In the final week of the legislative session, the focus was on teacher evaluations and what portion of them would be made public.

The last-minute push by the parties to reach a deal dominated news coverage. No deal was ever reached, although the governor's version of a compromise was ultimately passed and signed.

But in those final hours, a number of bills get voted on, including some that have a big impact, like a bill that would make kindergarten mandatory in New York City. The bill passed both the Senate and the Assembly.

City Council speaker Christine Quinn championed the legislation and helped find Albany sponsors.

"The best way to make sure children can succeed academically is to have robust early education," she said. "And five, in some studies, they would tell you that's too late to even start at mandatory. But we weren't even there."

Other lesser-known bills include a ban on the sale of smokeless cigarettes, known as electronic cigarettes, to children under the age of 18.

"The problem with electronic cigarettes is that they are totally unregulated," said Assemblywoman Linda Rosenthal. "We don't know what chemicals are in them and we don't know how much nicotine is in each brand of cigarette."

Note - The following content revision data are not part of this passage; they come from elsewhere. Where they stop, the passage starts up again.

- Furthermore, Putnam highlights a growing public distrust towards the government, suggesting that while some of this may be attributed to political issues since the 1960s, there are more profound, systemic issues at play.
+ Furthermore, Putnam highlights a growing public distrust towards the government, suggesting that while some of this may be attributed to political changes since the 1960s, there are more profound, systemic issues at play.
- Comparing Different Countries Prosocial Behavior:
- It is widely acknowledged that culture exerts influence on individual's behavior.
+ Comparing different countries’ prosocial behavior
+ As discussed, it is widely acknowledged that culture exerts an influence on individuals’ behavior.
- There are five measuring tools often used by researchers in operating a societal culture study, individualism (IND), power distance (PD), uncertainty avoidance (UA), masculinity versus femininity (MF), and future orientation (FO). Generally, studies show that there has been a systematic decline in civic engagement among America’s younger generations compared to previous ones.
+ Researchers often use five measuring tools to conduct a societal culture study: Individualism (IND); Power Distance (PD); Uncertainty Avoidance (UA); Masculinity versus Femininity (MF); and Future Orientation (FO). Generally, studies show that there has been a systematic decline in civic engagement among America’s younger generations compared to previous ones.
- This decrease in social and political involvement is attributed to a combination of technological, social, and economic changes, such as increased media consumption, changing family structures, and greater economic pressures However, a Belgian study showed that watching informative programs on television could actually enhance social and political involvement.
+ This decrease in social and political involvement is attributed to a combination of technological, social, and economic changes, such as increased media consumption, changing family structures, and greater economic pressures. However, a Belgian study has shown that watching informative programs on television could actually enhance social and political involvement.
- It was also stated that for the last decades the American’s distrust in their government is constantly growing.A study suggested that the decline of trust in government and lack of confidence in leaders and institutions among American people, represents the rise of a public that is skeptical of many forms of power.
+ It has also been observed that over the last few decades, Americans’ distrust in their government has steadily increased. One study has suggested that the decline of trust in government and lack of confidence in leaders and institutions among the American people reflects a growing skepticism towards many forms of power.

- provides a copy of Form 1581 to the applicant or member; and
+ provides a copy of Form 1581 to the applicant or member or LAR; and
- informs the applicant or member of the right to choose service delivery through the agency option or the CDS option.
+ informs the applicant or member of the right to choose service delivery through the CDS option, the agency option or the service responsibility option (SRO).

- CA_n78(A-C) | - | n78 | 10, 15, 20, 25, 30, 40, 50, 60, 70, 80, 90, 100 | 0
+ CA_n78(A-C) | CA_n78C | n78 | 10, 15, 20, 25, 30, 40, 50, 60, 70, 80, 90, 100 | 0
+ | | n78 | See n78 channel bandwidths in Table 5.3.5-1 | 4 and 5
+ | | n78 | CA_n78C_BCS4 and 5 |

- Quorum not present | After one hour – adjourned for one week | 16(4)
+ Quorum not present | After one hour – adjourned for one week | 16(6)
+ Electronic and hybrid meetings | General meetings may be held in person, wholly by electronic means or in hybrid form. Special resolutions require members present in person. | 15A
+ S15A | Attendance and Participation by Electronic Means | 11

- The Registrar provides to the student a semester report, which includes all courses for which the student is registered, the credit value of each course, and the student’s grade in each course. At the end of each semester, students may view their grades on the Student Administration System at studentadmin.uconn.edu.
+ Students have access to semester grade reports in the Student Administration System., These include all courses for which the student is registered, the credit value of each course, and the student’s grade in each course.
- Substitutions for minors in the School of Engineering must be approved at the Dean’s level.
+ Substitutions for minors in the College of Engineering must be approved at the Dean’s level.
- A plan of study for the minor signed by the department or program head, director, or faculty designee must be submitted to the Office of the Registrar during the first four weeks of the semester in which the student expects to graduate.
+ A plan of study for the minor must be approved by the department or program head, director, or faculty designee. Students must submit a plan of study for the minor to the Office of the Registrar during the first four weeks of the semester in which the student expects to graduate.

Finally, a bill passed increasing the tax credit for film post-production. The credit is currently 10 percent. The bill kicks it up to 30 percent. It is aimed at keeping post-production work, such as film editing, in New York.

"There is always a tension in New York between residents and film crews and how disruptive that can be," said Assemblywoman Deborah Glick. "This is not intended to target that part of the business."

According to an analysis by the New York Public Interest Research Group, there were fewer bills passed in Albany this year than in any year since 1914. That said, there are still some outstanding issues, such as a tax abatement for co-op and condo owners, which may be taken up in a special session before the end of the year.